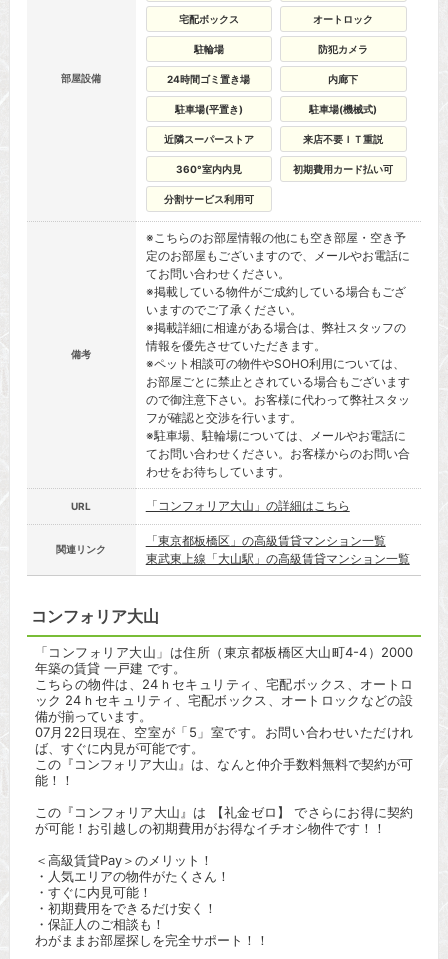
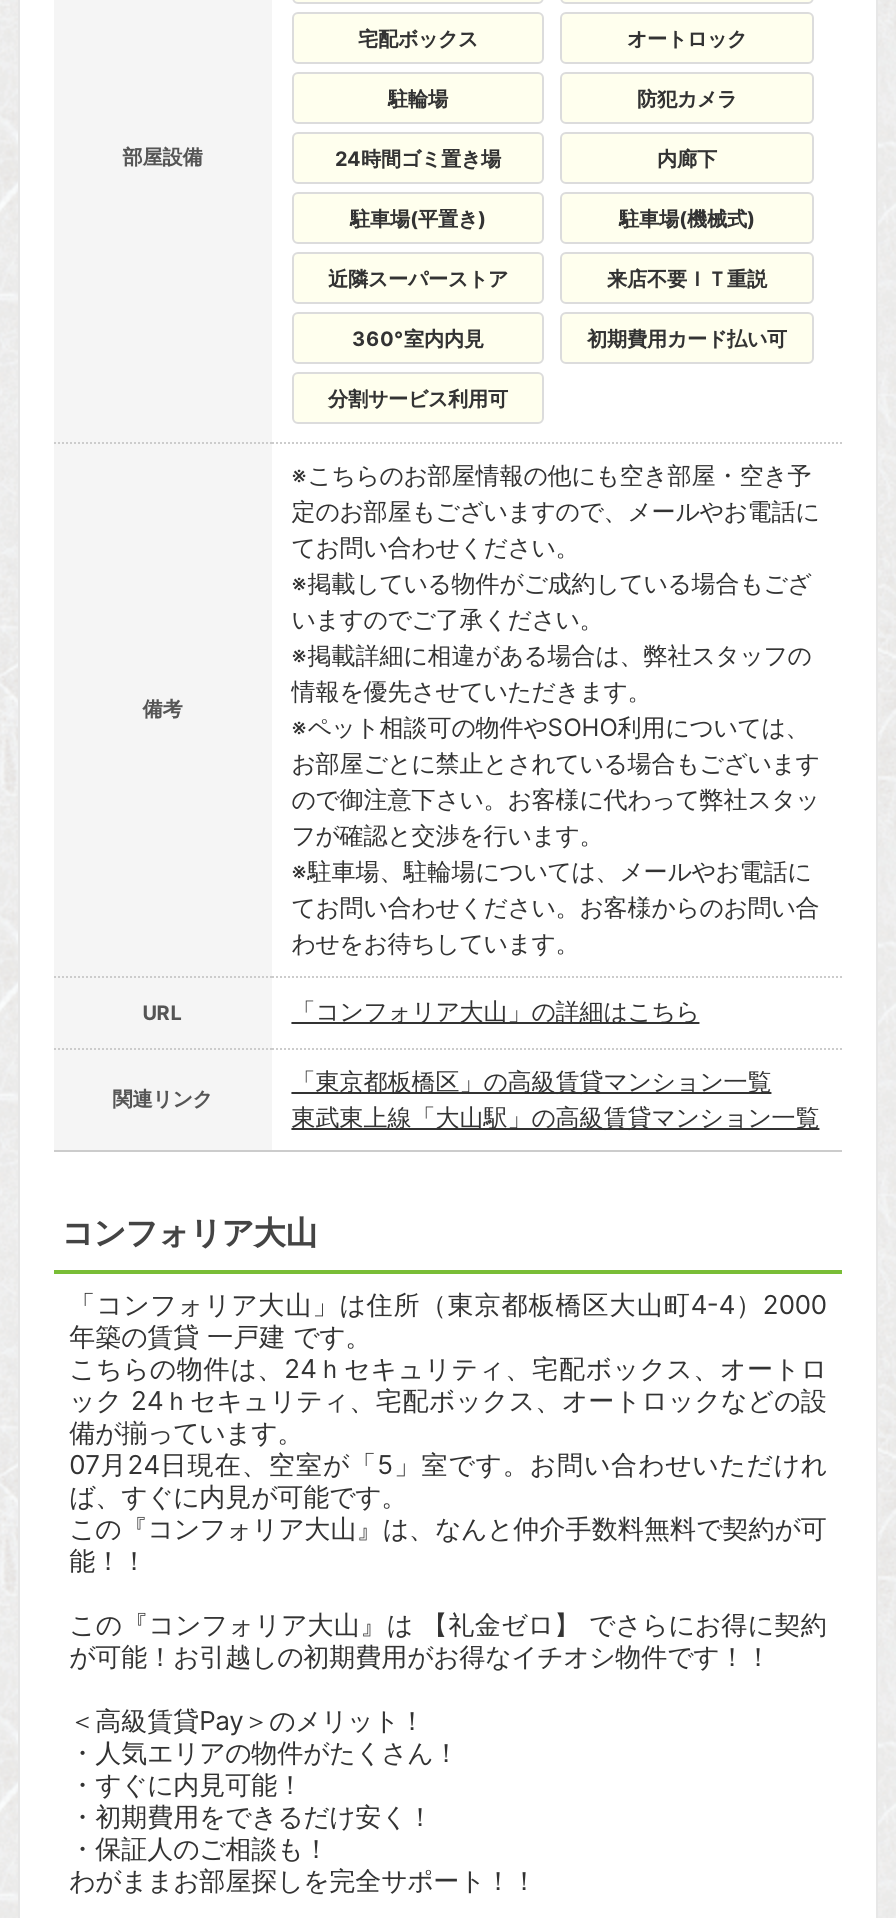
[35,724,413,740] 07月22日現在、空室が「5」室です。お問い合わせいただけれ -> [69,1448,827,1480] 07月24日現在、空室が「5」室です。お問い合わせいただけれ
...
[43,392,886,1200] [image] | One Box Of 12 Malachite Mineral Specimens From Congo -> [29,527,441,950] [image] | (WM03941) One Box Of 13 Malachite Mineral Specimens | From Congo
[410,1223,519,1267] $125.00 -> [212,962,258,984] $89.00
---
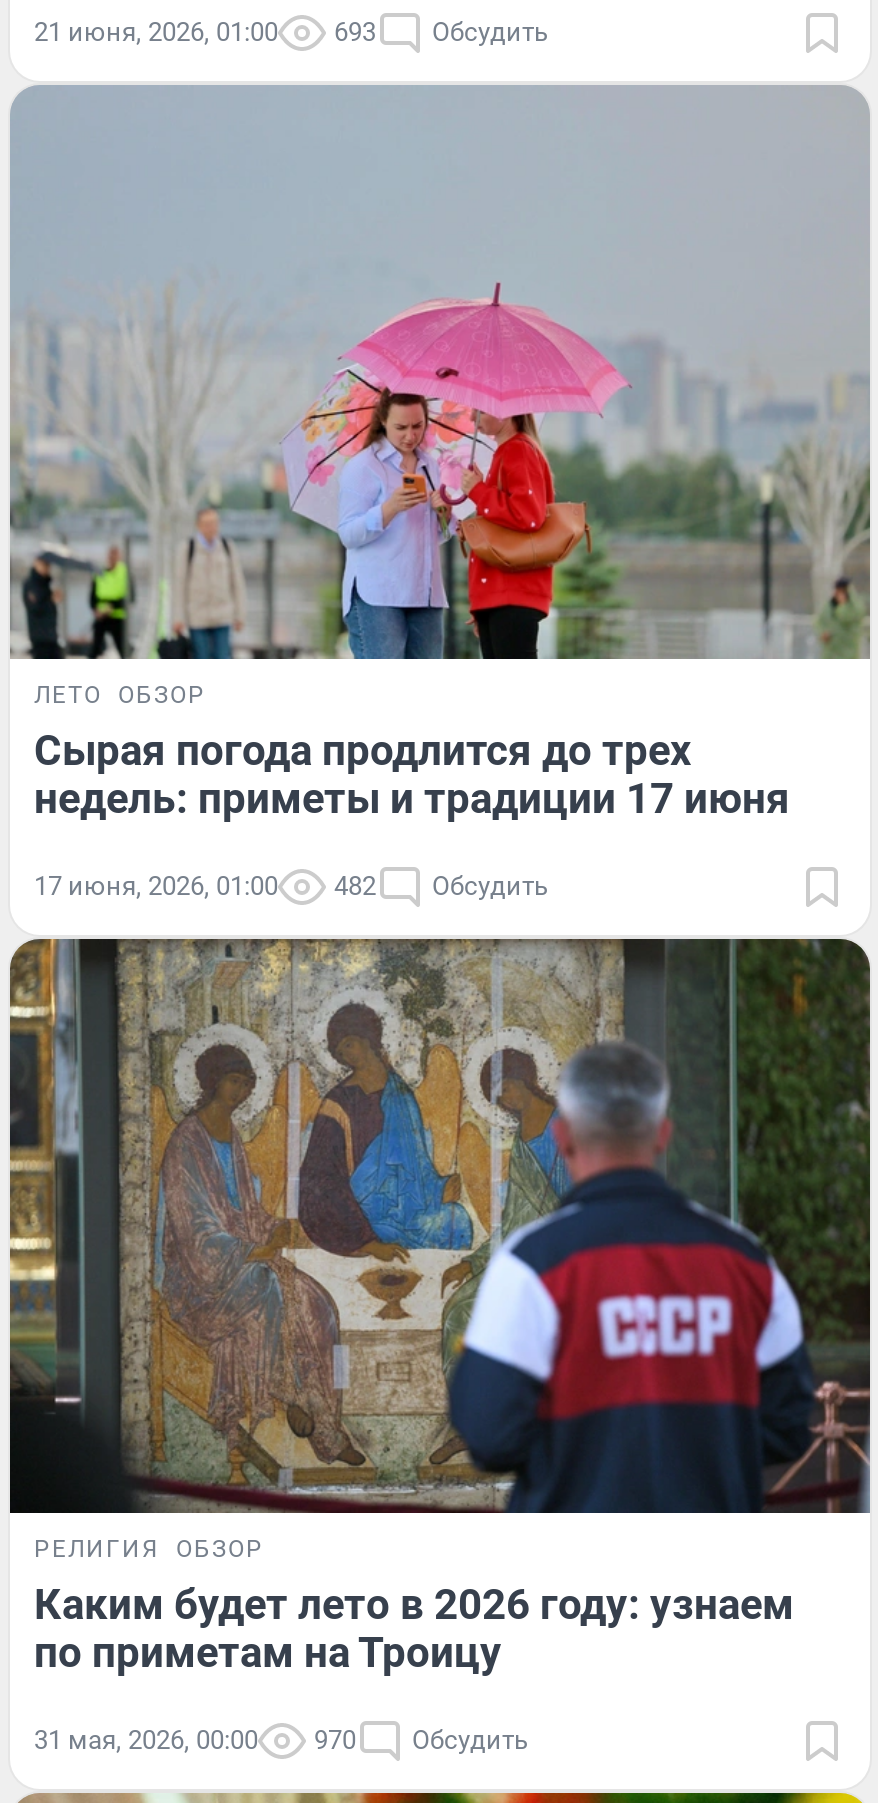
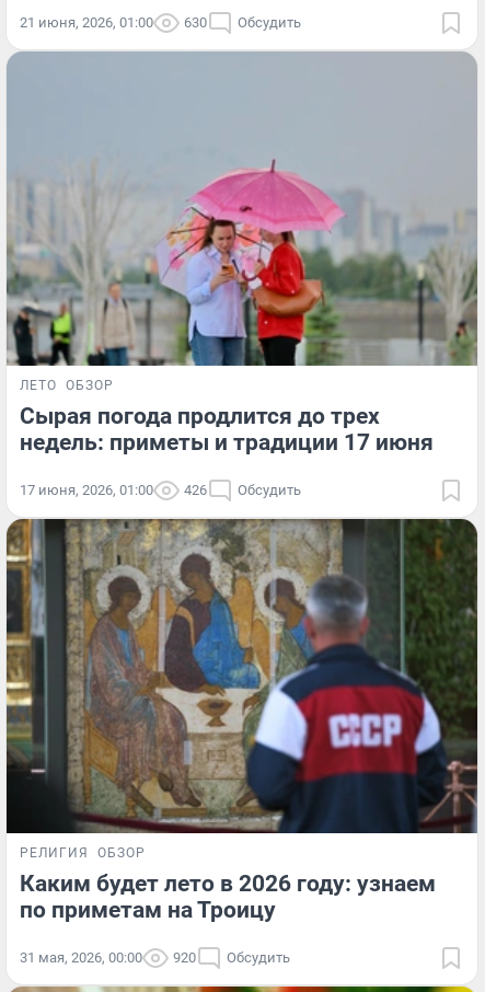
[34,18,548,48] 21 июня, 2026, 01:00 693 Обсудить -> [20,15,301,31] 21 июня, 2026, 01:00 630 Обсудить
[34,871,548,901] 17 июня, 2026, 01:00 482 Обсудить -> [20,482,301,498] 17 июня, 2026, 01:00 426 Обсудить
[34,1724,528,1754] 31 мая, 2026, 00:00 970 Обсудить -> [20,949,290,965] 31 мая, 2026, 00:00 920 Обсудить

> **WORK ITEM**: Only the lines from the one containing "[34,871,548,901] 17 июня, 2026, 01:00" through the one containing "[34,1724,528,1754] 31 мая, 2026, 00:00" are to be retyped, both boundary lines included, with no other material.

> **OUTPUT**:
[34,871,548,901] 17 июня, 2026, 01:00 482 Обсудить -> [20,482,301,498] 17 июня, 2026, 01:00 426 Обсудить
[34,1724,528,1754] 31 мая, 2026, 00:00 970 Обсудить -> [20,949,290,965] 31 мая, 2026, 00:00 920 Обсудить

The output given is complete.